Viajantes que vão acompanhar o Brasil na Copa estão na casa dos 40

Por Por Pedro Sobreiro

Homens entre os 40 e 49 anos representam maioria na torcida

Se para os jogadores é dificil ir para a Copa do Mundo, para os torcedores, o desafio costuma ser ainda maior. Viajar para uma Copa do Mundo não é fácil e exige planjamento, organização e muita força de vontade. Com a proximidade do Mundial 2026, a Omint seguros fez um levantamento para tentar identificar e compreender qual é o perfil dos torcedores brasileiros que vão à Copa do Mundo.

Longe do estereótipo do torcedor jovem, o perfil dos brasileiros que viajam para acompanhar o principal torneio mundial de futebol é predominantemente composto por público acima dos 40 anos. O levantamento foi feito com base nas emissões de seguro viagem durante a edição de 2022, disputada no Qatar, e mostra que pessoas entre os 40 e os 49 anos concentram a maior parte dos embarques, representando 22% das emissões no período. O público também se mostra bastante equilibrado na questão do gênero. Os homens são maioria, com 52%, mas as mulheres não ficam muito atrás, já que representam 48% dos torcedores brasileiros que embarcam rumo ao sonho do hexa.

Na sequência do ranking aparecem viajantes entre 60 e 69 anos, que representam 18% das emissões, seguidos pelas faixas de 50 e 59 anos (17%) e de 30 a 39 anos (15%). O levantamento também aponta participação relevante de públicos mais seniores: pessoas entre 70 e 79 anos correspondem a 8%, mesmo percentual observado entre viajantes de 20 a 29 anos. Já o grupo de 0 a 19 anos representa 11% das emissões, o que mostra que a Copa também é um programa familiar.

Planejamento financeiro

A predominância de faixas etárias mais elevadas está diretamente ligada ao perfil desse tipo de viagem, que exige maior organização e disponibilidade financeira.

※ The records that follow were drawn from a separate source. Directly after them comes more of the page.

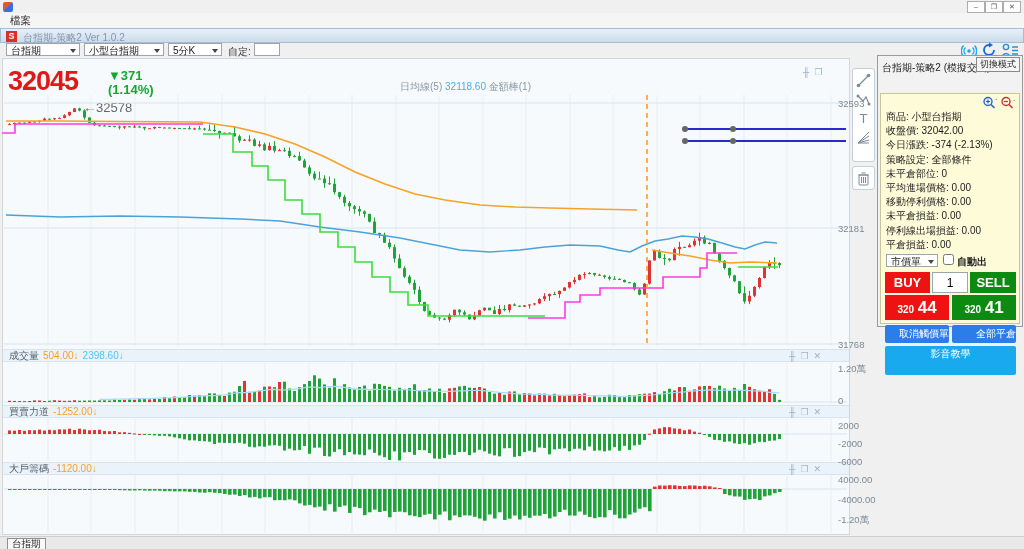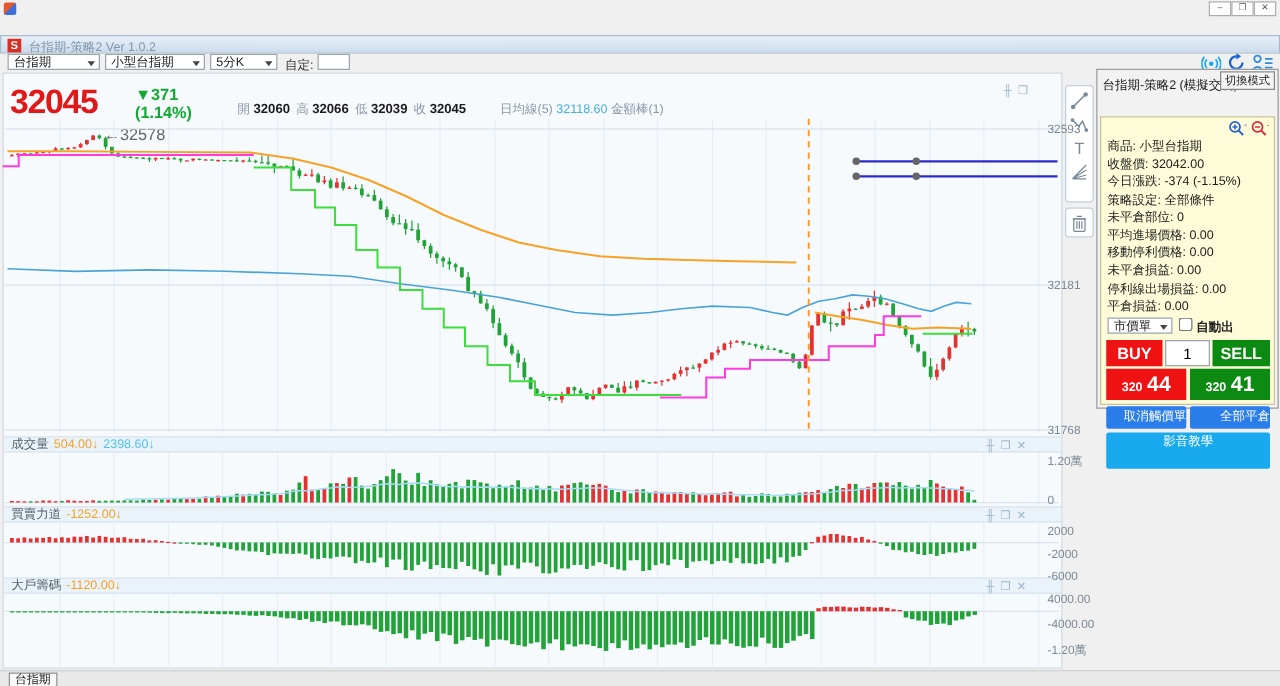--- a/index.html
+++ b/index.html
@@ -70,6 +70,9 @@
     <div class="abs winbtn" style="left:1003px">✕</div>
   </div>
 
+  <div class="abs" id="menubar">
+    <span class="abs menuitem">檔案</span>
+  </div>
 
   <div class="abs" id="mdititle">
     <div class="abs" id="sicon">S</div>

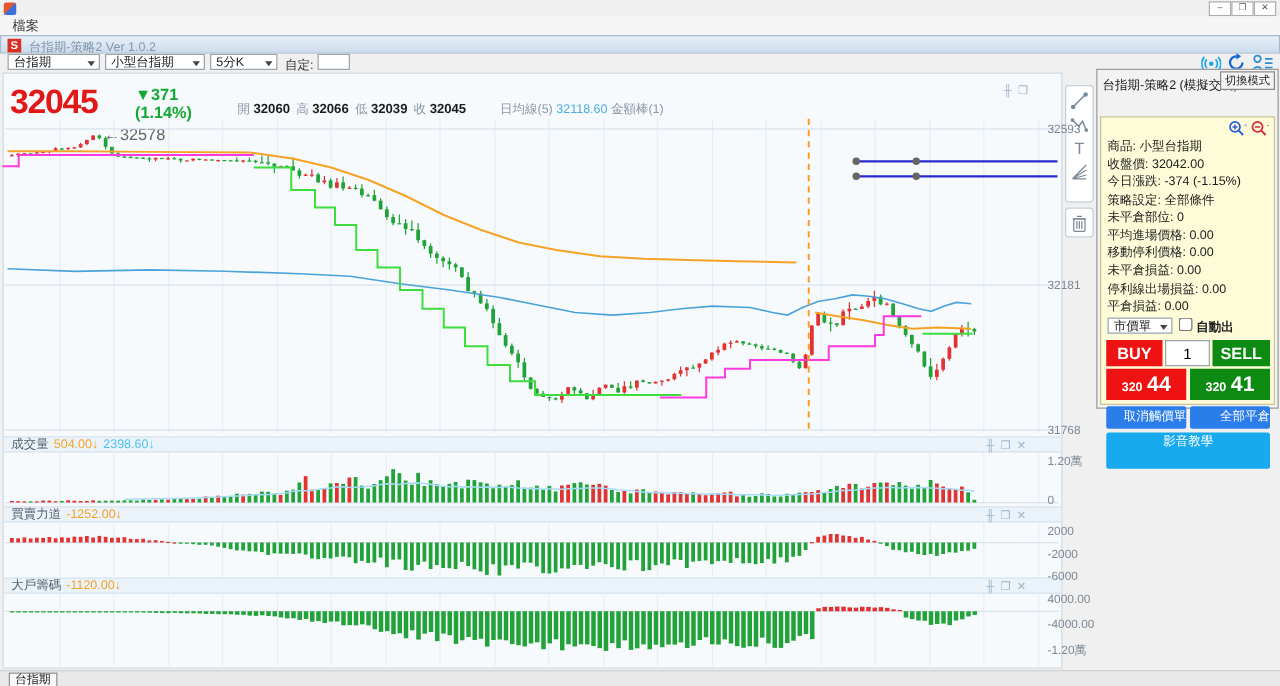--- a/index.html
+++ b/index.html
@@ -114,7 +114,6 @@
   <span class="abs" id="bigprice">32045</span>
   <span class="abs" id="chg">▼371</span>
   <span class="abs" id="chgpct">(1.14%)</span>
-  <span class="abs" id="ohlcrow"><span class="ohlc-lbl">開 </span><span class="ohlc-val">32060</span><span class="ohlc-lbl">高 </span><span class="ohlc-val">32066</span><span class="ohlc-lbl">低 </span><span class="ohlc-val">32039</span><span class="ohlc-lbl">收 </span><span class="ohlc-val">32045</span></span>
   <span class="abs" id="marow">
     <span>日均線(5)</span>
     <span id="ma-val">32118.60</span>

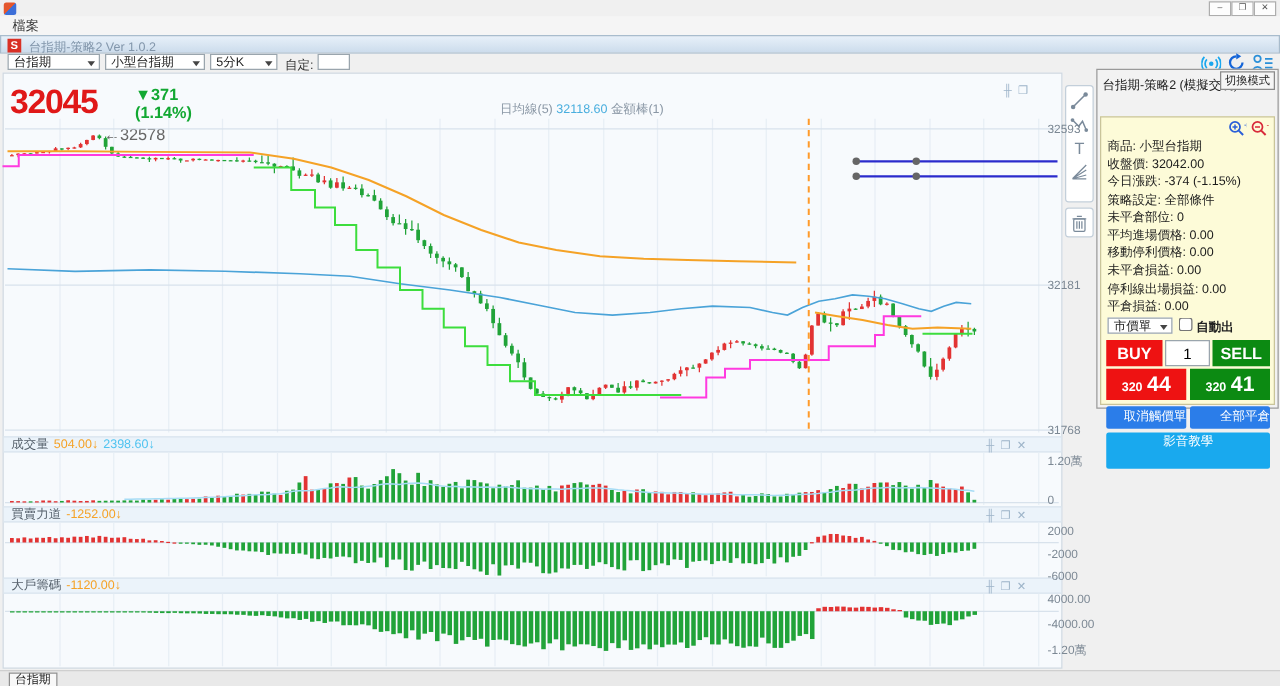--- a/index.html
+++ b/index.html
@@ -1070,7 +1070,7 @@
       <div id="infolines">
           <div class="abs infoline" style="top: 16px;">商品: 小型台指期</div>
           <div class="abs infoline" style="top: 30.2px;">收盤價: 32042.00</div>
-          <div class="abs infoline" style="top: 44.4px;">今日漲跌: -374 (-1.15%)</div>
+          <div class="abs infoline" style="top: 44.4px;">今日漲跌: -374 (-2.13%)</div>
           <div class="abs infoline" style="top: 58.6px;">策略設定: 全部條件</div>
           <div class="abs infoline" style="top: 72.8px;">未平倉部位: 0</div>
           <div class="abs infoline" style="top: 87px;">平均進場價格: 0.00</div>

"Viagens associadas a grandes eventos esportivos internacionais costumam envolver custos mais elevados, planejamento antecipado e uma logística mais complexa. Isso faz com que o público seja, em geral, mais velho, com maior previsibilidade financeira e capacidade de se programar com antecedência", afirma Anna Angotti, gerente de vendas de seguro de vida e viagem da Omint Seguros.

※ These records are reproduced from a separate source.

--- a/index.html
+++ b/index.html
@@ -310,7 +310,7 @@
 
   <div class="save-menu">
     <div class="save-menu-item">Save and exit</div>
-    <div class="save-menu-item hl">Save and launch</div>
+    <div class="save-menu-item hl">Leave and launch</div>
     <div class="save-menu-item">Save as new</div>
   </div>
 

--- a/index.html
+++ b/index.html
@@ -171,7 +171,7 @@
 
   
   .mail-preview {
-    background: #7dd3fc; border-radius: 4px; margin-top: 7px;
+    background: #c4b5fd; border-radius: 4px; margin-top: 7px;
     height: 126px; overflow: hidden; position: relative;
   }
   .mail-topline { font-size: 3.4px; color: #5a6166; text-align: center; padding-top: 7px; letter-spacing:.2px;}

Segundo a executiva, o levantamento também reforça o caráter multigeracional desse tipo de experiência. "Apesar da concentração nas faixas acima dos 40 anos, vemos uma composição bastante diversa, com diferentes gerações viajando juntas. É uma experiência que vai além do turismo tradicional".

A expectativa é que esse perfil se mantenha nos próximos torneios, especialmente em um cenário de viagens mais complexas, com jogos distribuídos em diferentes países. Na edição de 2026, serão 104 jogos realizados nos Estados Unidos, México e Canadá.